Gus mendarat dengan selamat, namun dia pingsan. Payung Gus ternyata menyangkut di sebuah pohon yang sangat tinggi. Setelah berhasil turun dia menyusuri pekatnya hutan ke arah utara sesuai perintah atasannya. Dia pun bertemu dengan kawan-kawannya. Mereka sepakat untuk tidak meneruskan ke utara, melainkan ke arah pantai.


Pihak Belanda menjadi musuh yang hadir tanpa wajah
Sempat lolos dari sergapan pasukan Belanda, mereka terus menembus hutan hingga berhari-hari. Letih, kehabisan bekal dan amunisi mereka secara kebetulan menjumpai penduduk lokal dan memintanya menunjukkan jalan perkampungannya.

Di perkampungan itu mereka berjumpa dengan kawan-kawan prajurit yang telah lebih dahulu bernaung di sana. Mereka semua diterima dengan baik oleh penduduk kampung. Hingga kemudian memutuskan untuk meneruskan perjalanan ke pantai.

Dengan dipandu salah seorang penduduk para prajurit itu menuju pantai. Belum jauh mereka segera menemukan selebaran yang menerakan gencatan senjata antara Indonesia dan Belanda serta akan adanya penyerahan Irian asalkan memang rakyat Irian sendiri yang memintanya (refenrendum?).

Awalnya mereka curiga bahwa selebaran ini hanya tipuan Belanda. Tetapi setelah salah seorang dari mereka mencari kabar ke Kaimana terbukti bahwa edaran tersebut memang benar adanya. Mereka semua pun gembira dengan kemenangan ini dan bersiap meninggalkan Irian. Sudah begitu saja. Cerita berakhir di sini. Cukup sederhana kan?

Namun, justru di situlah yang menarik. Buku ini sama sekali absen dari intrik politik dibalik upaya merebut Irian Barat. Bahkan abai pada dimensi kepentingan yang lebih besar, siapa inisiator (Soekarno), siapa komandannya (Soeharto), apa kepentingan misi ini.

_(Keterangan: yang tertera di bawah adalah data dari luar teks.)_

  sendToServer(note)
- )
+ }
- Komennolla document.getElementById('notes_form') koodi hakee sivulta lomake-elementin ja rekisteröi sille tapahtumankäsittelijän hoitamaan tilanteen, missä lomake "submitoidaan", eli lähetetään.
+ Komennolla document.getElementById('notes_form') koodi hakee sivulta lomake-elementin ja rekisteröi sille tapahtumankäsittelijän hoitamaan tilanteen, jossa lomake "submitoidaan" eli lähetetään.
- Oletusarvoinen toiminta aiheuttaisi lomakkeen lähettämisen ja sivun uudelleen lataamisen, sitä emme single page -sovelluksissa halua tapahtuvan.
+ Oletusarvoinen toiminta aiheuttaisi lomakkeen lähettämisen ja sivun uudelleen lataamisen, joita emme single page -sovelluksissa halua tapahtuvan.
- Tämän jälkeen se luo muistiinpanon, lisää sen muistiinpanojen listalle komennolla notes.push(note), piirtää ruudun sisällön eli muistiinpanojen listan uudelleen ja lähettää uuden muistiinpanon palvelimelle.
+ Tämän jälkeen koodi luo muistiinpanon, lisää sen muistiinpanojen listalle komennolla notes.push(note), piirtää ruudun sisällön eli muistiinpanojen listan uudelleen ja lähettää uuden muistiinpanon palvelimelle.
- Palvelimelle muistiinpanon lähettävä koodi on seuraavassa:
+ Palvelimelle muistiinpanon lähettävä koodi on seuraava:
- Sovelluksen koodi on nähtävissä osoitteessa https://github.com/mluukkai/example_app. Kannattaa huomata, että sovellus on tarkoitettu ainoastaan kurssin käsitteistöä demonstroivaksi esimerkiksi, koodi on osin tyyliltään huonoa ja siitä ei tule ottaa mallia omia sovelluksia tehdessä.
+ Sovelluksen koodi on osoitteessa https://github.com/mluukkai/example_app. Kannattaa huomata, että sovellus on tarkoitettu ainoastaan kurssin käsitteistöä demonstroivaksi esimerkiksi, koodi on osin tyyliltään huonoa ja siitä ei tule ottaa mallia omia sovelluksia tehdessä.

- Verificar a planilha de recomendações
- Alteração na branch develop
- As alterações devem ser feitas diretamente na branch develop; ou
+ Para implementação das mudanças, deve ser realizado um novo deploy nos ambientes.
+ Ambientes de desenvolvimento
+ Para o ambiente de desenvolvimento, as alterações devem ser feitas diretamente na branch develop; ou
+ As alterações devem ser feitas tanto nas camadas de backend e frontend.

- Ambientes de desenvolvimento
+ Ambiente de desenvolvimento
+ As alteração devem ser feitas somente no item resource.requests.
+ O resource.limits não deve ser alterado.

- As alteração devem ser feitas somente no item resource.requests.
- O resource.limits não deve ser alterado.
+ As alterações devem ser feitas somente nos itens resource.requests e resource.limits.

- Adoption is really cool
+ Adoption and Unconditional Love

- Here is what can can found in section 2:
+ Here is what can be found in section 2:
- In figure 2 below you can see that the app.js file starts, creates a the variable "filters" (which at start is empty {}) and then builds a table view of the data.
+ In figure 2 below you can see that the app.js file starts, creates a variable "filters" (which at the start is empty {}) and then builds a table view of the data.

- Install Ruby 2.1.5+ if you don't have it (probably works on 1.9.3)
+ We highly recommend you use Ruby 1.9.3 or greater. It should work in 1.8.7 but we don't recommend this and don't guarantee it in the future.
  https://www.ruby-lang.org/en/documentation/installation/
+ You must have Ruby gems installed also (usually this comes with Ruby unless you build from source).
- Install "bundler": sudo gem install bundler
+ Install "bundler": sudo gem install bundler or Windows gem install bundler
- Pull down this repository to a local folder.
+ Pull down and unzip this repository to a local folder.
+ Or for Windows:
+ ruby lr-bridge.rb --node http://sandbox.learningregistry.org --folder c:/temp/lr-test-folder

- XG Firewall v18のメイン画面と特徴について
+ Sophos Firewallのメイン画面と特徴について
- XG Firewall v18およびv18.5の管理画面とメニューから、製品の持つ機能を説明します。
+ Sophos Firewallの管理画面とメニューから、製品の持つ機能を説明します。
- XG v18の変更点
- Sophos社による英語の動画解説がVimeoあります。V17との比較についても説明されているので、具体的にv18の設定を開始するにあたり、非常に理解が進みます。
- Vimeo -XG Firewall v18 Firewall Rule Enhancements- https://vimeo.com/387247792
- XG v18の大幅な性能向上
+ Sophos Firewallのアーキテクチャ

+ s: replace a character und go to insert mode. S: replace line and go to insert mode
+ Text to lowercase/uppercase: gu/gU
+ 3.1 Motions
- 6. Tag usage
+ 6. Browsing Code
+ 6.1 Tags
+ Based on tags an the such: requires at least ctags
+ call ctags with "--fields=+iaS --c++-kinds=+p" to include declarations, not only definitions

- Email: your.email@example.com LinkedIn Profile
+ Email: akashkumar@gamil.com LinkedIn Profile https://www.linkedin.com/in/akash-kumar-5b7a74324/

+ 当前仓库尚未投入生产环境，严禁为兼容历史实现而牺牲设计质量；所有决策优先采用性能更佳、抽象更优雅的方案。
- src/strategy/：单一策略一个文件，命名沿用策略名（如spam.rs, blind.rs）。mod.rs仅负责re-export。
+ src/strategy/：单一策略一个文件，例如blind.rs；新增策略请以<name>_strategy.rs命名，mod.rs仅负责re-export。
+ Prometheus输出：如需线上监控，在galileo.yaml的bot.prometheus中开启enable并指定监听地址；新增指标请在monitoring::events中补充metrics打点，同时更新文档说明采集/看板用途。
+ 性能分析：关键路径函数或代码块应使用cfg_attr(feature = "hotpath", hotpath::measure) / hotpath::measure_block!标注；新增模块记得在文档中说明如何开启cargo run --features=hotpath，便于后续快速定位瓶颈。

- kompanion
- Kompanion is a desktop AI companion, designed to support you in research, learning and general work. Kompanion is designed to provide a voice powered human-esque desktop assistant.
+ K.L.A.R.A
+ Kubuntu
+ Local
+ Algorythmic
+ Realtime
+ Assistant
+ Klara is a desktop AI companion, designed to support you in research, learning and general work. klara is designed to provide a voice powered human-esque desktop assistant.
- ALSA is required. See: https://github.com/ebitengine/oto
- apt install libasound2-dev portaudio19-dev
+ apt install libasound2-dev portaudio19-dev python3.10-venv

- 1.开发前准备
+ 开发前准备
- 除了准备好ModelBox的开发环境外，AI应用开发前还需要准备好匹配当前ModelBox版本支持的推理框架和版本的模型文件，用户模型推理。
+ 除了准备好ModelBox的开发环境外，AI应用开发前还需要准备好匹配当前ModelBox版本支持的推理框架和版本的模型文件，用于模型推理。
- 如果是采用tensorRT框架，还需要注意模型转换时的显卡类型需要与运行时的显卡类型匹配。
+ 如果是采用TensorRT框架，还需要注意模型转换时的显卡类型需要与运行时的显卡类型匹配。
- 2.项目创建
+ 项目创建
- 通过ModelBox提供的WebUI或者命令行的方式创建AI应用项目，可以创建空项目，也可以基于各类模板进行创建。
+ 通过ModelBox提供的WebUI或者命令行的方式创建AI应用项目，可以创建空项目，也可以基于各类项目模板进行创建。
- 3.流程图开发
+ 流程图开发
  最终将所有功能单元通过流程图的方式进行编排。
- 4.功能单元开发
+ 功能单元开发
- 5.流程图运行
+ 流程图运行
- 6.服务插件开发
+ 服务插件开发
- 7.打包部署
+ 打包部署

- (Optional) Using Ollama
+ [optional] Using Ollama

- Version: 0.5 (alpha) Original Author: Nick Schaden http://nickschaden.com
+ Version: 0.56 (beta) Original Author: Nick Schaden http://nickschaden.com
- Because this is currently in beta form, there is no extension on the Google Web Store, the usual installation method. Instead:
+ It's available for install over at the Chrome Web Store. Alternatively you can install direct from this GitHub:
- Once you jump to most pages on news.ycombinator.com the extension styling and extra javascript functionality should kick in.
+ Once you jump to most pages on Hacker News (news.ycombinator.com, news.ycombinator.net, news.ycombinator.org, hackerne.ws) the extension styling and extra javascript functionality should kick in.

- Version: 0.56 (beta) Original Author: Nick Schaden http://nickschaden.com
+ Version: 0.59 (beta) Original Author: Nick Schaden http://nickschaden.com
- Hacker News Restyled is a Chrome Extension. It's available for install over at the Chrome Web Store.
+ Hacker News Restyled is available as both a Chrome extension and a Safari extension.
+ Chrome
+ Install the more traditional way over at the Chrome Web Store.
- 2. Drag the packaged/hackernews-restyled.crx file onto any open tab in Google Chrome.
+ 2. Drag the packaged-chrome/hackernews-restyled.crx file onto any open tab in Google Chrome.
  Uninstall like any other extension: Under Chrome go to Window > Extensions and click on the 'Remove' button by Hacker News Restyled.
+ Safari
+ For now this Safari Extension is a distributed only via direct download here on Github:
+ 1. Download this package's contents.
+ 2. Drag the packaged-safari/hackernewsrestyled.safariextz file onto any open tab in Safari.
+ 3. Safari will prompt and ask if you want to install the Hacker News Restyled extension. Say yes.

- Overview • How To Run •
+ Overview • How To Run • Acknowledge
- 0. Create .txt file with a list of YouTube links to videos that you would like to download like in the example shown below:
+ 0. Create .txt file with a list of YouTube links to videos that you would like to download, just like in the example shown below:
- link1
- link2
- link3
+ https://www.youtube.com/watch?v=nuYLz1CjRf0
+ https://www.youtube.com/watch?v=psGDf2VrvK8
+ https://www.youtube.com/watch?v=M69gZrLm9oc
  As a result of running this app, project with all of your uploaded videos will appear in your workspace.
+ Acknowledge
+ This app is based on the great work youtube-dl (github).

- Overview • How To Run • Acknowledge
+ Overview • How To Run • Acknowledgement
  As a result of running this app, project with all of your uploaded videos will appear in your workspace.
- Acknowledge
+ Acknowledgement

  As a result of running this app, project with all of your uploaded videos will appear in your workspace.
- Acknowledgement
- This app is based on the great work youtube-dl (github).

Penduduk Irian digambarkan sangat terbelakang. Yang meski ramah dan hangat membuat para prajurit tidak betah berlama-lama menetap di kampung mereka

Karakter si tokoh utama, Gus, terasa sangat naif dan lugu. Gus dan kawan-kawan sesama prajurit di cerita ini tampak tidak tahu apa yang mereka harus perbuat (no idea, no clue istilahnya), atau apa sebenarnya misi mereka. Di dalam buku hanya diindikasikan bahwa mereka di situ hanya untuk membuat pihak Belanda cemas.

Adakah kenaifan tersebut disengaja oleh penulis karena buku ini ditujukan untuk anak-anak? Mungkin saja kurasa.

Bagiku sungguh menggelitik karena petualangan yang dialami Gus dan kawan-kawannya sangat jauh dari heroisme ideal atau patriotisme berapi-api bela negeri. Gus dan kawan-kawannya tampak sangat manusiawi: mereka merasakan keraguan, kebingungan, dan ketakutan menghadapai dua musuh sekaligus: hutan rimba dan Belanda yang mengintai dari kerimbunan. Pendeknya, buku ini adalah cerita kecil mengenai prajurit kecil di tengah masalah besar.

Jika apa yang ada di dalam cerita ini adalah gambaran akurat dan otentik mengenai peristiwa di Irian (Papua) yang sebenarnya. Maka buku ini perlu menjadi dokumen sejarah alternatif untuk  menyibak apa sebenarnya yang terjadi ketika itu di mata prajurit berpangkat rendah. Bahwa peristiwa sejarah dan militeristik nyatanya bukan soal patriotisme semata tapi juga bagaimana menjadi manusia biasa.